ASSIGNMENT: Give an exact copy of the data that follows, but none of its pictures.

━━━━━ THE RECORDS ━━━━━

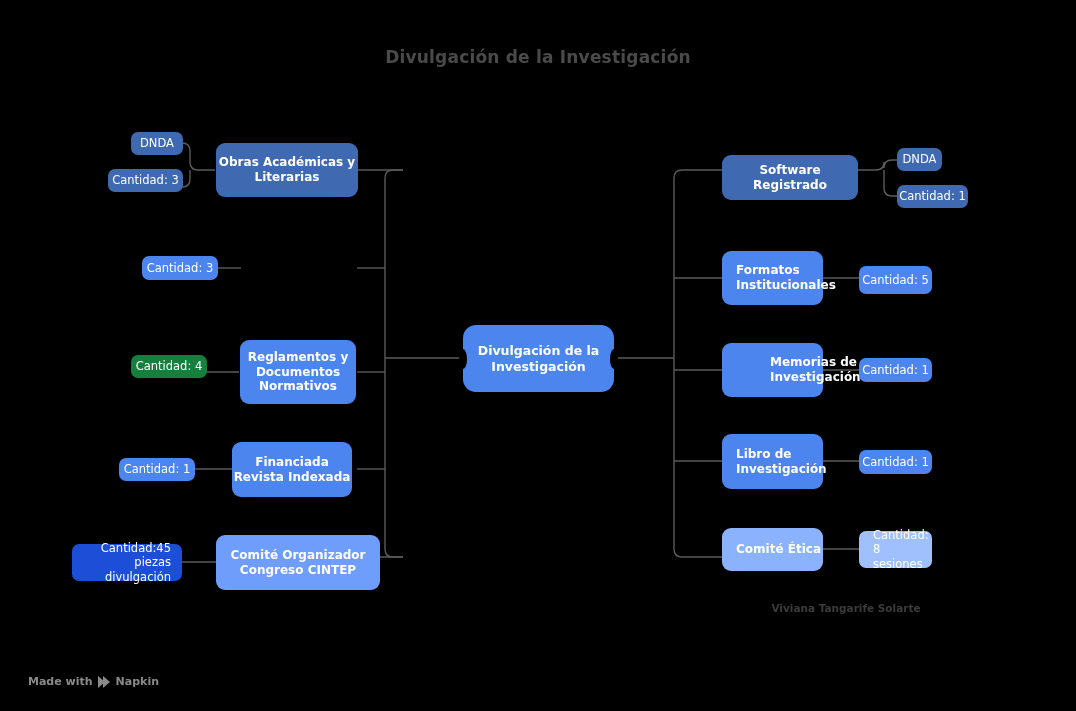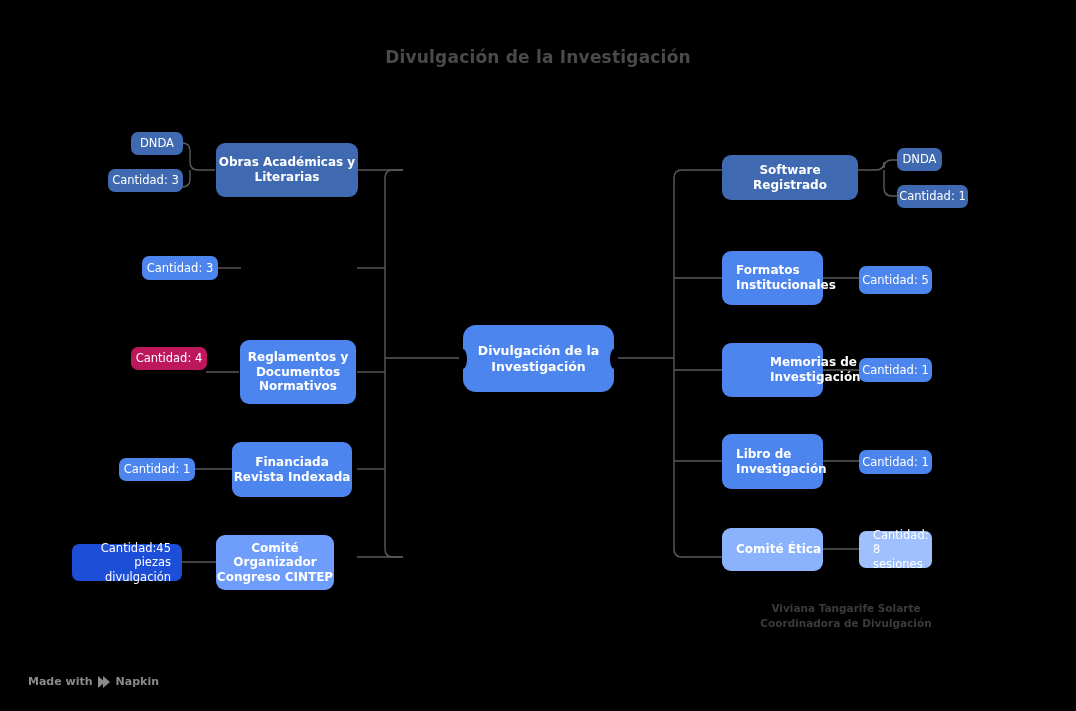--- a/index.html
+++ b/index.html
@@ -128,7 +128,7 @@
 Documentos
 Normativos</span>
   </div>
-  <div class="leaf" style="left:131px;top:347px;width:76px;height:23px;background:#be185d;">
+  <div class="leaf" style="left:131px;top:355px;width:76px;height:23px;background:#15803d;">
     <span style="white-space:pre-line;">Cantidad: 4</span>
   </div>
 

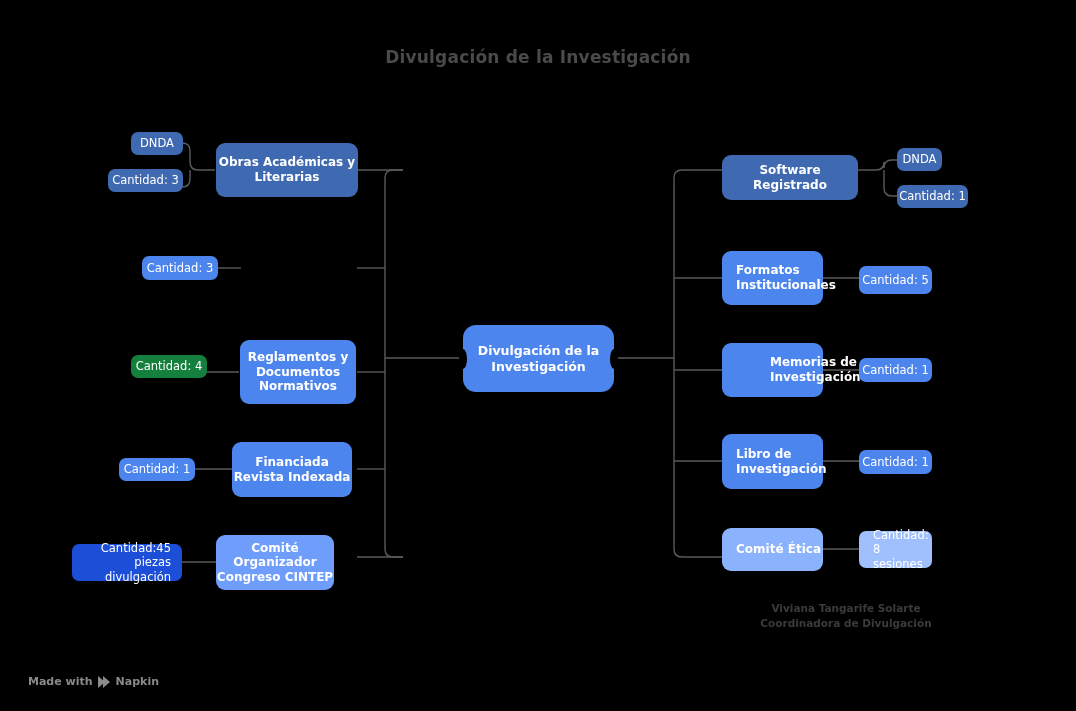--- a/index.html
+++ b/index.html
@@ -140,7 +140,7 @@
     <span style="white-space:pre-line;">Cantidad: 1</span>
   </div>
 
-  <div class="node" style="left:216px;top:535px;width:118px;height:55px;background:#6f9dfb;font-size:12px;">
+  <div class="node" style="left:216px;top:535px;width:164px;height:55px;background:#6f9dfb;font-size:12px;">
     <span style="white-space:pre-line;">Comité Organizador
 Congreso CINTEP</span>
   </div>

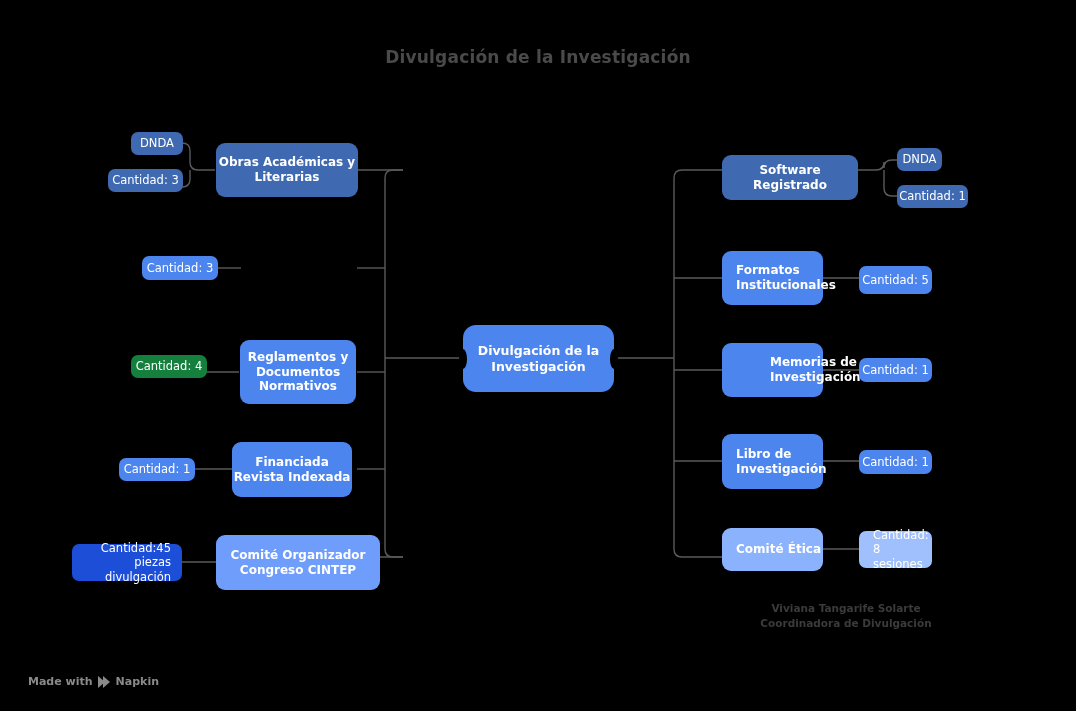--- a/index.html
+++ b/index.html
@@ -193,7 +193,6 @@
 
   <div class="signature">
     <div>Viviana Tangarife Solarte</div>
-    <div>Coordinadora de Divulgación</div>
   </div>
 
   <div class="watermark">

━━━━━

EXERCISE SOLUTION:
--- a/index.html
+++ b/index.html
@@ -128,7 +128,7 @@
 Documentos
 Normativos</span>
   </div>
-  <div class="leaf" style="left:131px;top:347px;width:76px;height:23px;background:#be185d;">
+  <div class="leaf" style="left:131px;top:355px;width:76px;height:23px;background:#15803d;">
     <span style="white-space:pre-line;">Cantidad: 4</span>
   </div>
 

--- a/index.html
+++ b/index.html
@@ -140,7 +140,7 @@
     <span style="white-space:pre-line;">Cantidad: 1</span>
   </div>
 
-  <div class="node" style="left:216px;top:535px;width:118px;height:55px;background:#6f9dfb;font-size:12px;">
+  <div class="node" style="left:216px;top:535px;width:164px;height:55px;background:#6f9dfb;font-size:12px;">
     <span style="white-space:pre-line;">Comité Organizador
 Congreso CINTEP</span>
   </div>

--- a/index.html
+++ b/index.html
@@ -193,7 +193,6 @@
 
   <div class="signature">
     <div>Viviana Tangarife Solarte</div>
-    <div>Coordinadora de Divulgación</div>
   </div>
 
   <div class="watermark">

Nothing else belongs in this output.